Thursday, July 16, 2015
A retired clinical child psychologist, Dr. Beth Grosshans has been featured in The Washington Post, Chicago Tribune, and The Washington Times over the course of her 25-year career. In 2010, Dr. Beth Grosshans leveraged her expertise in child behavior and development to publish the book Beyond Time-Out: From Chaos to Calm.
A 336-page book, Beyond Time-Out: From Chaos to Calm addresses undisciplined children and their out of control behaviors. The book encourages parents to evaluate their own actions to determine an appropriate solution for managing children and creating a balanced household, where a child does not have primary control. Specifically, readers are given advice on how to establish authority and power, which alleviates defiant battles with food, sleeping, and potty training. Likewise, the book offers guidance on calming fears and taming tantrums.
According to reader Ann Murphy, a parenting contributor to ABC’s Good Morning America, the publication delivers advice in an empathetic manner. The book sheds light on the difficulties of setting limits, while delivering a clear message about the rewards reaped when creating boundaries.
Monday, July 6, 2015
Clinical child psychologist Dr. Beth Grosshans practiced in Newtown, Pennsylvania, for more than 20 years. In her book Beyond Time Out: From Chaos to Calm, Dr. Beth Grosshans addresses behavioral issues common in children, including unruliness and several types of anxiety.

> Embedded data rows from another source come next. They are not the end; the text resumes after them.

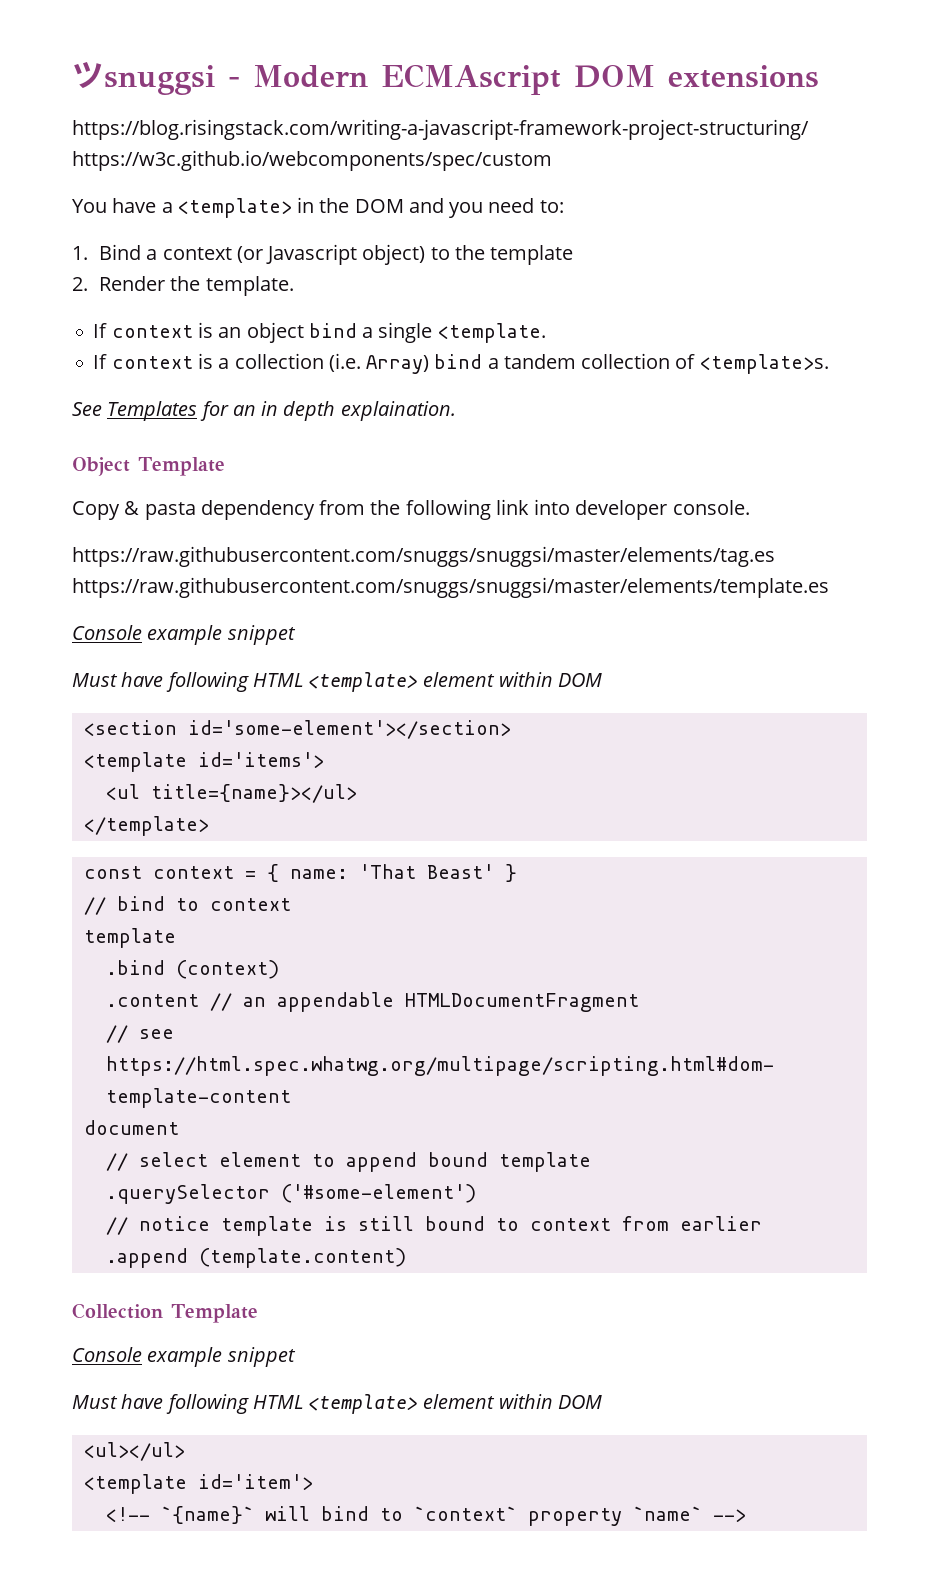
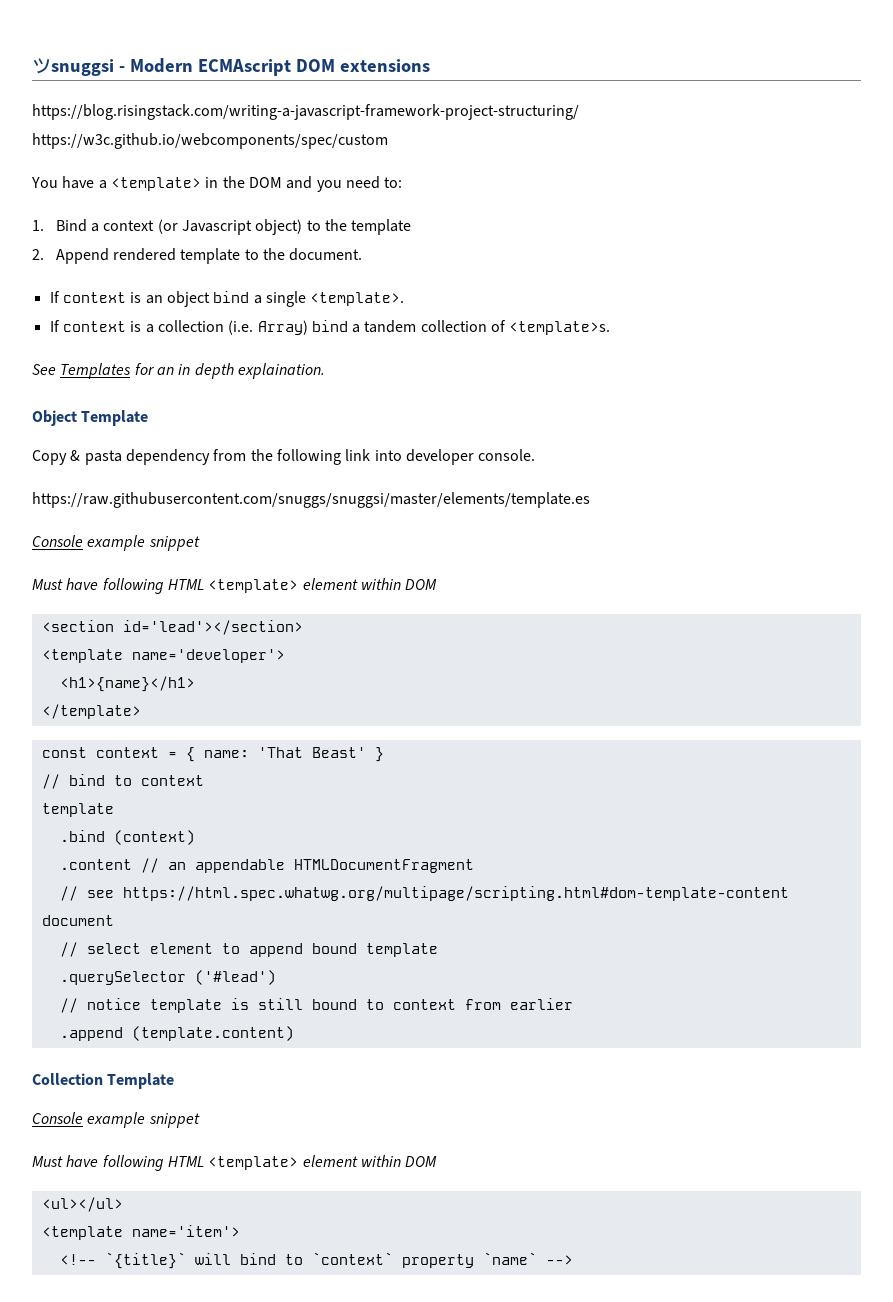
[99,276,294,296] Render the template. -> [55,248,363,264] Append rendered template to the document.
[437,323,546,343] <template. -> [310,292,405,306] <template>.
[72,546,775,567] https://raw.githubusercontent.com/snuggs/snuggsi/master/elements/tag.es -> (536, 455) none
[187,720,511,739] [83,752,324,772] [105,784,357,803] id='some-element'></section> // <template id='items'> // <ul title={name}></ul> -> [122,620,303,635] [41,649,285,663] [59,676,195,692] id='lead'></section> // <template name='developer'> // <h1>{name}</h1>
[280,1184,476,1203] ('#some-element') -> [194,970,276,985] ('#lead')
[197,1474,313,1490] id='item'> -> [131,1225,240,1237] name='item'>
[160,1506,254,1524] `{name}` -> [104,1252,186,1269] `{title}`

As they grow, many teenagers experience short- or long-term anxiety. Symptoms may include insomnia, loss of appetite, mood swings, substance abuse, social avoidance or shyness, or developmental delays. Types of anxieties include separation anxiety, social anxiety, or general anxiety, and they may appear in conjunction with related behavioral concerns, such as an eating disorder or ADHD. The condition may be exacerbated by traumatic life events, the death or illness of a loved one, bullying, academic stress, and other environmental factors.
Parents may choose to consult with a professional if the level of anxiety is affecting the teenager’s daily life. Treatment options include cognitive behavioral therapy, medication, or a combination of both. Physicians frequently prescribe medication to control abnormal serotonin levels, which can contribute to anxiety, although some patients find that a cognitive therapy program is enough to treat the anxiety by itself.